Massachusetts is hardly alone. A number of states are considering hiking fees, gasoline taxes or other levies. Last year, Pennsylvania Gov. Tom Corbett said his state's transportation needs were too large to be handled within the state's budget. "Transportation must be confronted as its own distinct and separate topic," he said.

The time for action finally appears to be at hand. In return for approving a short-term MBTA bailout last year, legislative leaders gave Gov. Deval Patrick a deadline of this month for developing a plan to fix the commonwealth's transportation network. Assuming the needed revenue materializes, the question becomes how to spend it. The Boston Globe reports that Patrick's plan is "expected to spell out how much it would cost to address a vast maintenance backlog and fund strategic expansion projects."

No state should understand better than Massachusetts the need to address maintenance before embarking on expansion plans. In 1991, state officials agreed to build 14 new transit projects as mitigation for less-than-certain environmental damage resulting from additional traffic that Boston's now-legendary "Big Dig" highway project would support. As a result, Boston, one of the nation's slowest-growing metropolitan areas, has for the last quarter-century had its fastest-growing transit system--with no new revenue source to support any of it. Nearly half the MBTA's $8.6 billion debt can be traced to the cost of building, operating and maintaining the projects. So can much of a more than $3 billion maintenance backlog--the legacy of funds being diverted to expansion as maintenance needs were increasing.
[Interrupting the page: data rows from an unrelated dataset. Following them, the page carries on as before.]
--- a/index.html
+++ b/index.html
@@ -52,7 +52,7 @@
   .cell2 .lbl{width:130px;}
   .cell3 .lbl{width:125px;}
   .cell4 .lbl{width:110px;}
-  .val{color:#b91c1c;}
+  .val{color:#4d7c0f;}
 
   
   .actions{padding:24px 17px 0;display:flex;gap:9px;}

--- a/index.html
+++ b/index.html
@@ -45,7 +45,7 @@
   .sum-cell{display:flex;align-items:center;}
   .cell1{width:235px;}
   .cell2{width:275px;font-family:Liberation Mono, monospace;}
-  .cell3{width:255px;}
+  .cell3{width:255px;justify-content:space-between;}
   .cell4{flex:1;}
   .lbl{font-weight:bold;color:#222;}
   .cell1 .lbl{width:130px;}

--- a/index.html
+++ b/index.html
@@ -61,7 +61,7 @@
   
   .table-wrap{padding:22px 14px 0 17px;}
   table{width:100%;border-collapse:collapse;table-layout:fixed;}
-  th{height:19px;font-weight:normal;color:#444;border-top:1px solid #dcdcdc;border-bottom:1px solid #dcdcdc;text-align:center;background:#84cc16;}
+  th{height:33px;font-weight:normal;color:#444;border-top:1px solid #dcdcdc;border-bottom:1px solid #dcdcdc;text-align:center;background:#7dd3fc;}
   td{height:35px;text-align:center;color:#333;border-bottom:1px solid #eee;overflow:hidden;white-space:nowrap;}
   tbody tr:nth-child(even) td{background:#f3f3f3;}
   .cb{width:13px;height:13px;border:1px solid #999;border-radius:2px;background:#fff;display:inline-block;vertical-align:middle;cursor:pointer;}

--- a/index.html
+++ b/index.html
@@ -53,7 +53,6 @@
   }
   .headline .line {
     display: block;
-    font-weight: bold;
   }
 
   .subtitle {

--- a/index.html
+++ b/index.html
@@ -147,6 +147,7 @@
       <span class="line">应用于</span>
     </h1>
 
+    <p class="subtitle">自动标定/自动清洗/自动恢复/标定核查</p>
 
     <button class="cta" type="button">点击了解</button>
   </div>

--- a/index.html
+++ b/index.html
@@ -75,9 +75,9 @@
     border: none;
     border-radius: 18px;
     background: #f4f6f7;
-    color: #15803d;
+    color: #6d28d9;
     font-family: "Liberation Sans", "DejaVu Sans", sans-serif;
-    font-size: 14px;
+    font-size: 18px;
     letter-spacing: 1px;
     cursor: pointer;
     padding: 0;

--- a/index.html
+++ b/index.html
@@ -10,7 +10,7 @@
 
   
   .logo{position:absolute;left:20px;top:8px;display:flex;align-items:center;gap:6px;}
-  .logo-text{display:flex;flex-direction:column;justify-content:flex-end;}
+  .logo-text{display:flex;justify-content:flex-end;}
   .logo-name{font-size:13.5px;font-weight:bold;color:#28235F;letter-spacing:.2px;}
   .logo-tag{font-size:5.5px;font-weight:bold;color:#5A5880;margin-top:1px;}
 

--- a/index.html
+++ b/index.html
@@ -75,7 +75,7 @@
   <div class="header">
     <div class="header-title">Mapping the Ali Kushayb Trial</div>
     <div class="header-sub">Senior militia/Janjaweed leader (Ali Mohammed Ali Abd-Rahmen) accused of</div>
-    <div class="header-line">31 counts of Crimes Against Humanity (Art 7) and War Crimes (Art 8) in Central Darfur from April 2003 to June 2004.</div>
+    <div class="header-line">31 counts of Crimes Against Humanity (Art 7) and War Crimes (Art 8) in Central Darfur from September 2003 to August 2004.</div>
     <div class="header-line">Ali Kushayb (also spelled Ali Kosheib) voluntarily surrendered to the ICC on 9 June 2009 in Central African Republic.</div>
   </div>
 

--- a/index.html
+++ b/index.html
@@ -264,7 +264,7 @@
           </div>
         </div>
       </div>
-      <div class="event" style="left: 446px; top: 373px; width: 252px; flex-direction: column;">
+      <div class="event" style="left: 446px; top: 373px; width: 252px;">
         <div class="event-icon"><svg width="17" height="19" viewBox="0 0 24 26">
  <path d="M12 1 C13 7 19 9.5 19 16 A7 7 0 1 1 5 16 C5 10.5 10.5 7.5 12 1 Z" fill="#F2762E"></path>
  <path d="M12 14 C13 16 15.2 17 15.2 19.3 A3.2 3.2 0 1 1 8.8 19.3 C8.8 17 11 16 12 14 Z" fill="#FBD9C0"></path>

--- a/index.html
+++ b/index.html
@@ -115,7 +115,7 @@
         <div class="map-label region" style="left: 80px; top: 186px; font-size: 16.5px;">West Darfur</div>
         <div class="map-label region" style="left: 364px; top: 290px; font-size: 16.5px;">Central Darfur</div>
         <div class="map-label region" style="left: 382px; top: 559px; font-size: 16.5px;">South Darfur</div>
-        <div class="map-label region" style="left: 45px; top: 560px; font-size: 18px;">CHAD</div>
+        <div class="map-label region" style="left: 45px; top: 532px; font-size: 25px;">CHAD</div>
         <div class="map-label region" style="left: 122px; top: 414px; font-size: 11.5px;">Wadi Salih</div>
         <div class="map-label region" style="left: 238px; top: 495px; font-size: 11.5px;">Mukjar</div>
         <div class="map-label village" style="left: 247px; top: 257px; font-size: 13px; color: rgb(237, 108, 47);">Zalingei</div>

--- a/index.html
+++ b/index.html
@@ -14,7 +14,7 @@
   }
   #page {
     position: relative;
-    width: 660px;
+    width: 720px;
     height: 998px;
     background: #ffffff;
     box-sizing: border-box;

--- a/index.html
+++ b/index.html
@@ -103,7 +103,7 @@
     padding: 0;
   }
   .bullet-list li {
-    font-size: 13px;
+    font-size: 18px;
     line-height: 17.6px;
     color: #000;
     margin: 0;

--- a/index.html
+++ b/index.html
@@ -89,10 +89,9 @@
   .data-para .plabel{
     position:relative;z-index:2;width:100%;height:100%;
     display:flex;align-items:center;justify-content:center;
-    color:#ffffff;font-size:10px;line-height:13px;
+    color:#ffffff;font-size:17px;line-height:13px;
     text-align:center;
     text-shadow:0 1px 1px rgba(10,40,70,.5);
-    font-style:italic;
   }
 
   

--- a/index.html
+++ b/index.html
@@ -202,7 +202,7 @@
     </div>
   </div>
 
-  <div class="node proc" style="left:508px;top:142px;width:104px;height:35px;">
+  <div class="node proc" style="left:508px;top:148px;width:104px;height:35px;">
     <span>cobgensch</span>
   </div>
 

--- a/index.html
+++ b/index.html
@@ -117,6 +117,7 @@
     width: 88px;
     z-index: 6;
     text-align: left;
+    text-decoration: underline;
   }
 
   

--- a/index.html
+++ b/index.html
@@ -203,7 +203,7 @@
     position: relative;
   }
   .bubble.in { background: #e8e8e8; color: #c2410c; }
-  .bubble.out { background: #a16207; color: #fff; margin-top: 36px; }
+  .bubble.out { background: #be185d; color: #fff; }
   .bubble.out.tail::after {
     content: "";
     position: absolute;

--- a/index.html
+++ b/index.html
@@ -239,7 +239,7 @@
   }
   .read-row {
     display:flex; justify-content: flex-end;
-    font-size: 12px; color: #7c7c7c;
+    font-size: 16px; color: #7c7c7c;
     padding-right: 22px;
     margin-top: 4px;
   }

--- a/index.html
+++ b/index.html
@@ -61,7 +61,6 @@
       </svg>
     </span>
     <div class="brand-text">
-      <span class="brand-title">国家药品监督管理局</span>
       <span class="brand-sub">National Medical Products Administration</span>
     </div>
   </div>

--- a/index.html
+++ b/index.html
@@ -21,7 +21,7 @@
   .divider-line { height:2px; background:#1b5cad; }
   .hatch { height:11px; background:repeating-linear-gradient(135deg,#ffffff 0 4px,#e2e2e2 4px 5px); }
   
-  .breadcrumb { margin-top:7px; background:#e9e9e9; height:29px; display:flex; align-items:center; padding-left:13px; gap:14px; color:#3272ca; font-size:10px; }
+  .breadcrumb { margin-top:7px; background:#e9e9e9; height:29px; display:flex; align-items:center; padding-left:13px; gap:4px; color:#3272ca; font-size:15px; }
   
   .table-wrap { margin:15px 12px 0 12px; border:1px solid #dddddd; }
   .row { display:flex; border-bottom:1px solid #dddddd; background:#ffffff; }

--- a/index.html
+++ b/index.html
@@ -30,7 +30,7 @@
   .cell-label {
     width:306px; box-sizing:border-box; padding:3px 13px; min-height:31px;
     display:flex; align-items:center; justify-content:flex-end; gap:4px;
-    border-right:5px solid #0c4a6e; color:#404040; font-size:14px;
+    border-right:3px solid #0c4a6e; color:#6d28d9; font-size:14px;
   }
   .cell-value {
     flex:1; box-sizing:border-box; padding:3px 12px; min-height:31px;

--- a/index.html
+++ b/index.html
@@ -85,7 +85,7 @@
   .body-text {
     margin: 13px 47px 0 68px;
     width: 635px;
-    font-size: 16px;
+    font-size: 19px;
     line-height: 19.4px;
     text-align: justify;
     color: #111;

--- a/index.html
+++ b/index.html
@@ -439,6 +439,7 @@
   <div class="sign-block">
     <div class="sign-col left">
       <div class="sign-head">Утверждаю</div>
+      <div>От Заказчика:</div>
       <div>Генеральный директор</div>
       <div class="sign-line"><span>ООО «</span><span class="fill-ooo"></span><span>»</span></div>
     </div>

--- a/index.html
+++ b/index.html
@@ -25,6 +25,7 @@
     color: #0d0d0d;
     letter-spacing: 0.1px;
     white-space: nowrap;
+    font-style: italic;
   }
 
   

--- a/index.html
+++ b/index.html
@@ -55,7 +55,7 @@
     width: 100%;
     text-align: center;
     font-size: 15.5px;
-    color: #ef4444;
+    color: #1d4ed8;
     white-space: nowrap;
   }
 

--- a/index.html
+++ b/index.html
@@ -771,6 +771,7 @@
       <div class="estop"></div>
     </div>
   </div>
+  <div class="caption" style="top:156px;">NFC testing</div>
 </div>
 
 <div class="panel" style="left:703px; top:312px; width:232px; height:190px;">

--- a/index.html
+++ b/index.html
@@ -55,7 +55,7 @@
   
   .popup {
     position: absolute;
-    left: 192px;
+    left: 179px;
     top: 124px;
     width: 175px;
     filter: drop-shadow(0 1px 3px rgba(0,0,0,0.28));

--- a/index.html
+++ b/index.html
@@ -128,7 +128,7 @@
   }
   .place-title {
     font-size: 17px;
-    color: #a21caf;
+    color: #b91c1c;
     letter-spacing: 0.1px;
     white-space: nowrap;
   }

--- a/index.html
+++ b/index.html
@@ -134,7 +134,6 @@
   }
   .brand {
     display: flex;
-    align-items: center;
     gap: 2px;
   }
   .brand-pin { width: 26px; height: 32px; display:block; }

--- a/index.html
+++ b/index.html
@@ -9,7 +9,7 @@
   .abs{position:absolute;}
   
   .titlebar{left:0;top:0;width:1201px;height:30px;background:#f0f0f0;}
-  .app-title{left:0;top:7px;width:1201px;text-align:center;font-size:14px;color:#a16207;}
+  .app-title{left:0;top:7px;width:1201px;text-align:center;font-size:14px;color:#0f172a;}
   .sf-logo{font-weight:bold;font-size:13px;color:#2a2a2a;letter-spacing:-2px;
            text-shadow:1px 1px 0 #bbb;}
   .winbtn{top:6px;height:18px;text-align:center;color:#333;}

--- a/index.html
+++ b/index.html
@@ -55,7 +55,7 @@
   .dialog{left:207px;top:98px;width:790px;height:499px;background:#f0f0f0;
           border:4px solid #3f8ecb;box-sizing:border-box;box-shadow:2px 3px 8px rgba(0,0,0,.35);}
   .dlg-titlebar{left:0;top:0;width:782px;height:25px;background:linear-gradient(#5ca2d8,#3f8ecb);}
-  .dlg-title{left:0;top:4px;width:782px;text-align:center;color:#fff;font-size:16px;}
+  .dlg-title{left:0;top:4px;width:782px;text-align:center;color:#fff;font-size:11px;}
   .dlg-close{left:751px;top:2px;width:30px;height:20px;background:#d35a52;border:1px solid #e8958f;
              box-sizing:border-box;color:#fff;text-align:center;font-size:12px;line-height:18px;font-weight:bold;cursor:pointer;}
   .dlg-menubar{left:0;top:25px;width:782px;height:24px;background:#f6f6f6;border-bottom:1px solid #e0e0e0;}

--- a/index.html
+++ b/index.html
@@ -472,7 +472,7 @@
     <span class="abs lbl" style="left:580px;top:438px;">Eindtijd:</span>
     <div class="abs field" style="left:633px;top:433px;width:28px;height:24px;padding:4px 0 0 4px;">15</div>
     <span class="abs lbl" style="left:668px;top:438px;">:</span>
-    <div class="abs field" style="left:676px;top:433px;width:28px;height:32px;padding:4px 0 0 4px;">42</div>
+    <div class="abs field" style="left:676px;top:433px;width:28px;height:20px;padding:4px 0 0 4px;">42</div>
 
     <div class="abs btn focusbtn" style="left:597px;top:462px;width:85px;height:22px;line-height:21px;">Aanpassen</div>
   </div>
After years of refinancing its debt, the bill for all this is coming due. Annual debt-service payments that were $342 million in 2009 will spike to $525 million by 2014. Until a recent fare hike, the MBTA paid more in debt service than it collected in fares.

There are ways to ensure that Massachusetts doesn't repeat its mistakes. Utah, for example, prohibits funding new projects until sufficient money has been appropriated to maintain existing assets. If Massachusetts can get its maintenance backlog under control and begin to invest in expansion, cost estimates for those projects should be based on lifecycle expenses, not just on what each project costs to build.

There can be little doubt about the need for investment in our transportation infrastructure. But unless maintenance needs are addressed before new expansions are undertaken, it won't be long before commuters around the country will be experiencing their own versions of Boston's cold Thursday morning.